## Work to complete
Give back the exact lines of the material below from the one containing "background: #0f172a ->" through the one containing "text-decoration: none ->", and no pictures.

## Records for processing
------------------------------------------------------------------------

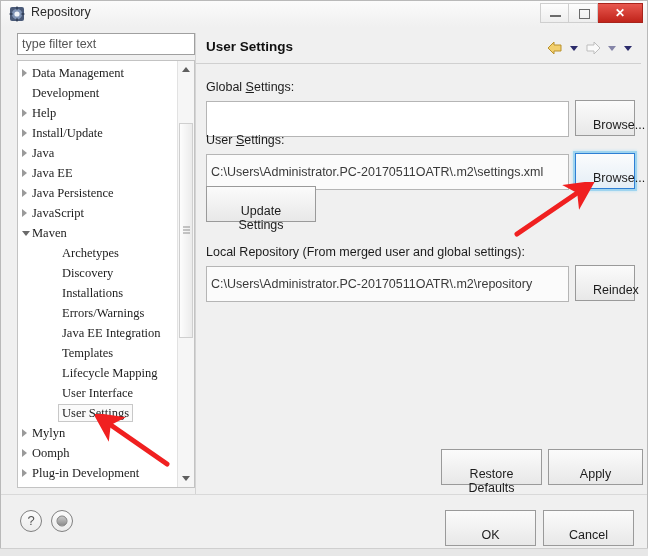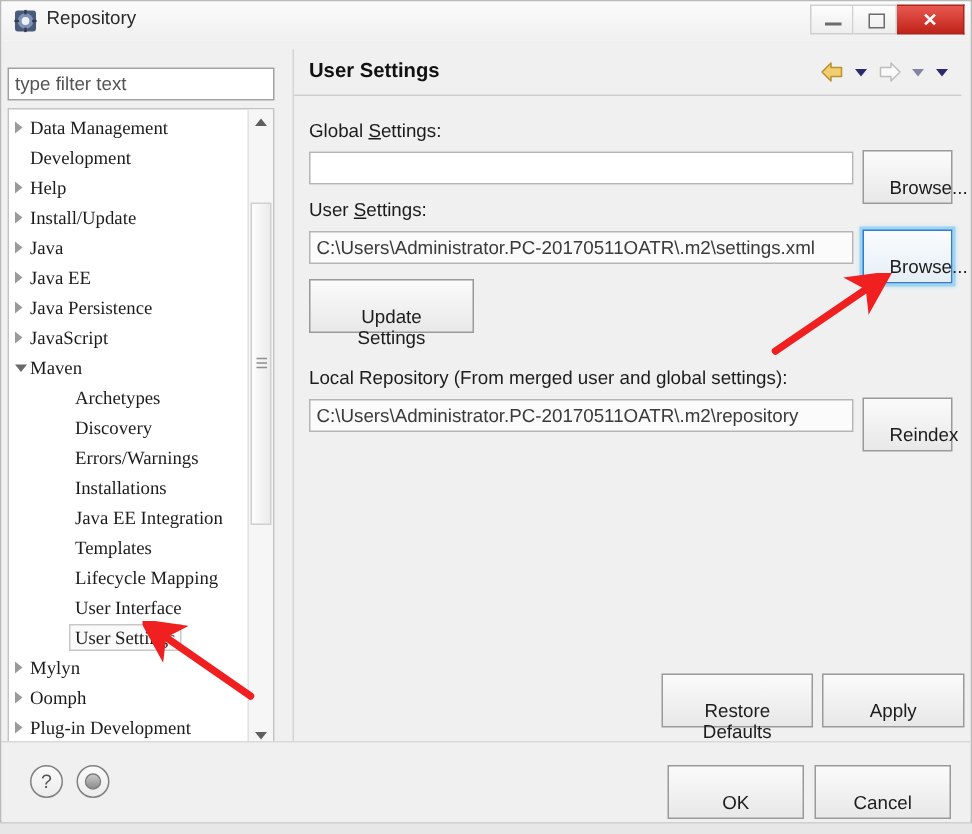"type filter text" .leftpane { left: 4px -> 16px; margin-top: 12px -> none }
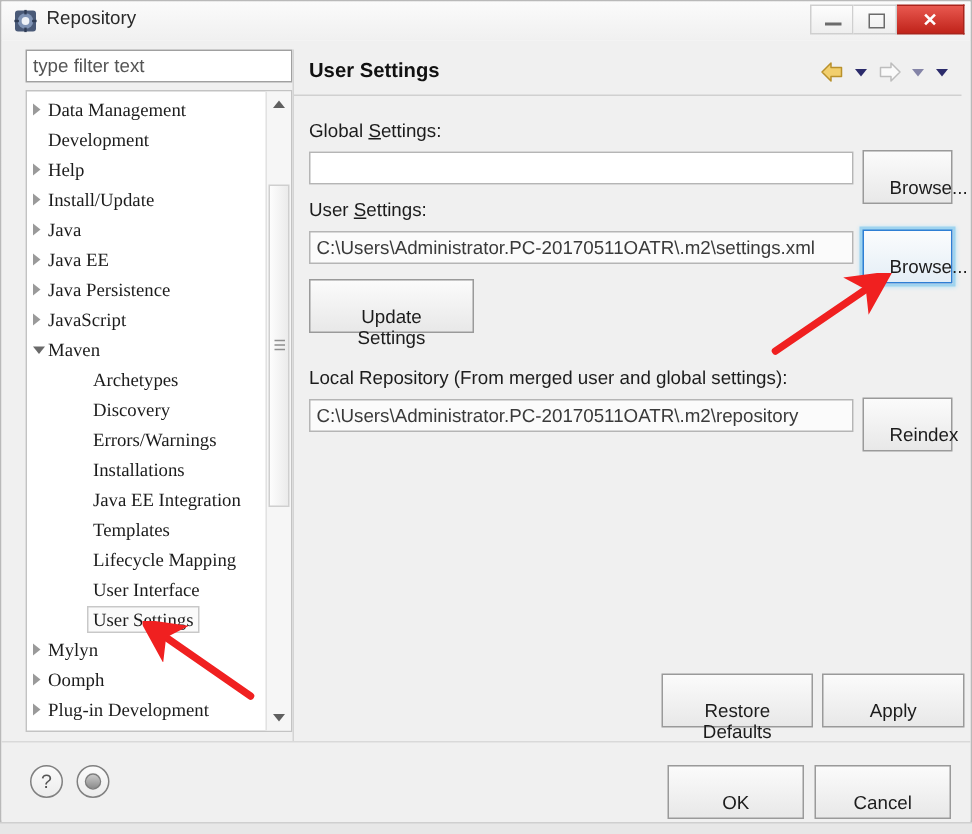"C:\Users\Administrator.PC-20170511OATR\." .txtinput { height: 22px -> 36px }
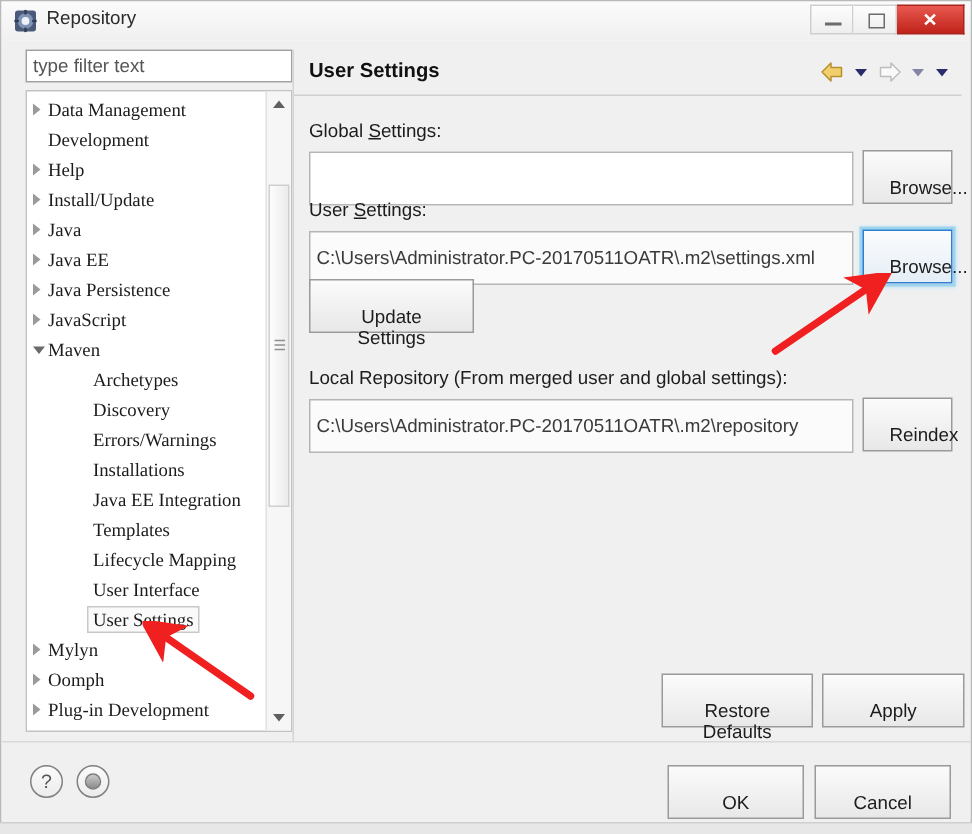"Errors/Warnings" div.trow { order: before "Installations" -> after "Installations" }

------------------------------------------------------------------------

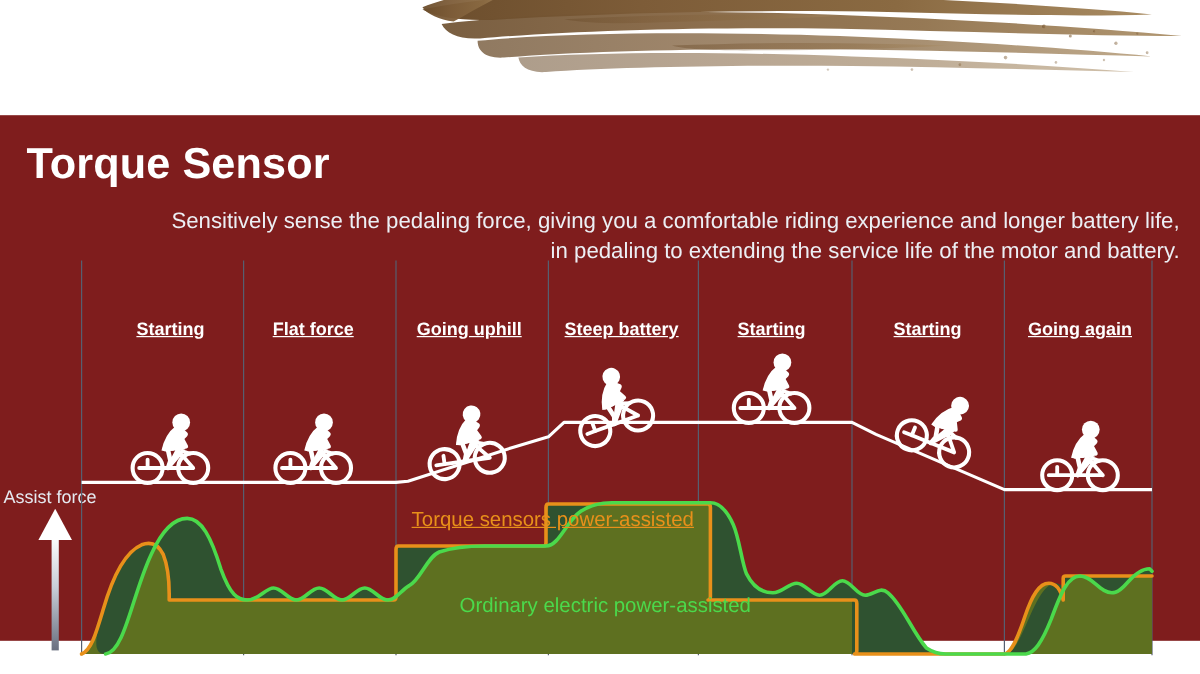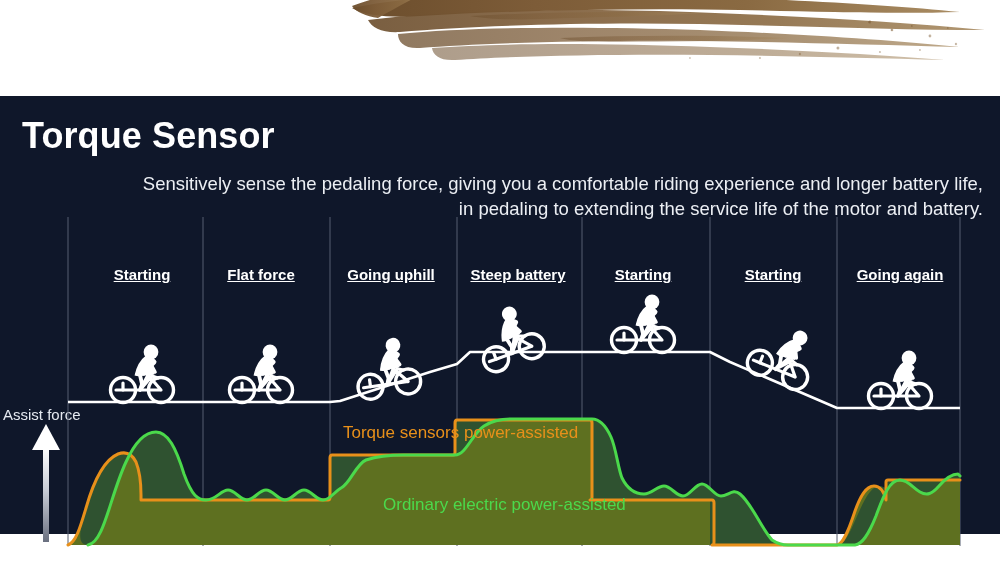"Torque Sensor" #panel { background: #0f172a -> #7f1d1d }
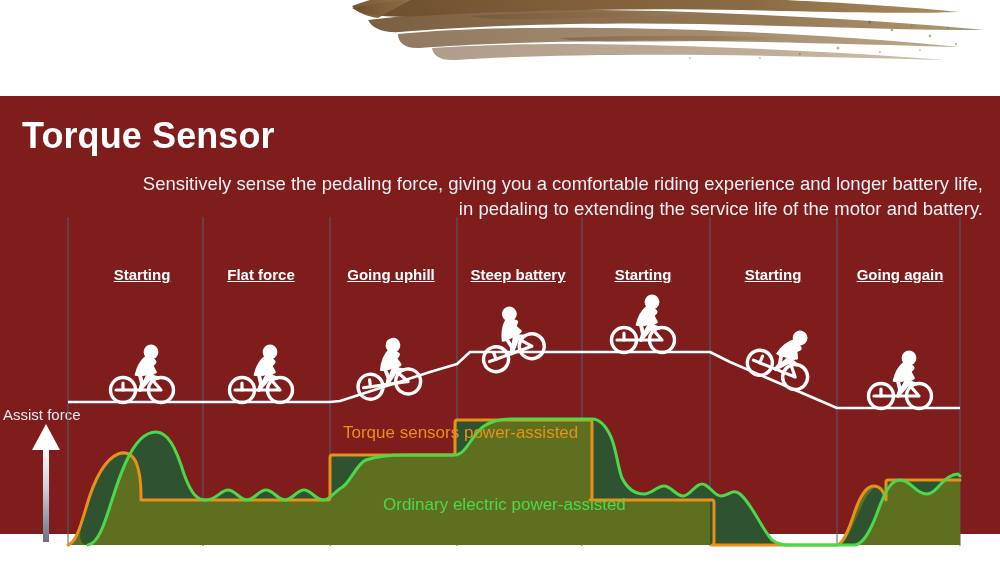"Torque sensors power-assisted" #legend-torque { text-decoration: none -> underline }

------------------------------------------------------------------------

## Answer to the problem
"Torque Sensor" #panel { background: #0f172a -> #7f1d1d }
"Torque sensors power-assisted" #legend-torque { text-decoration: none -> underline }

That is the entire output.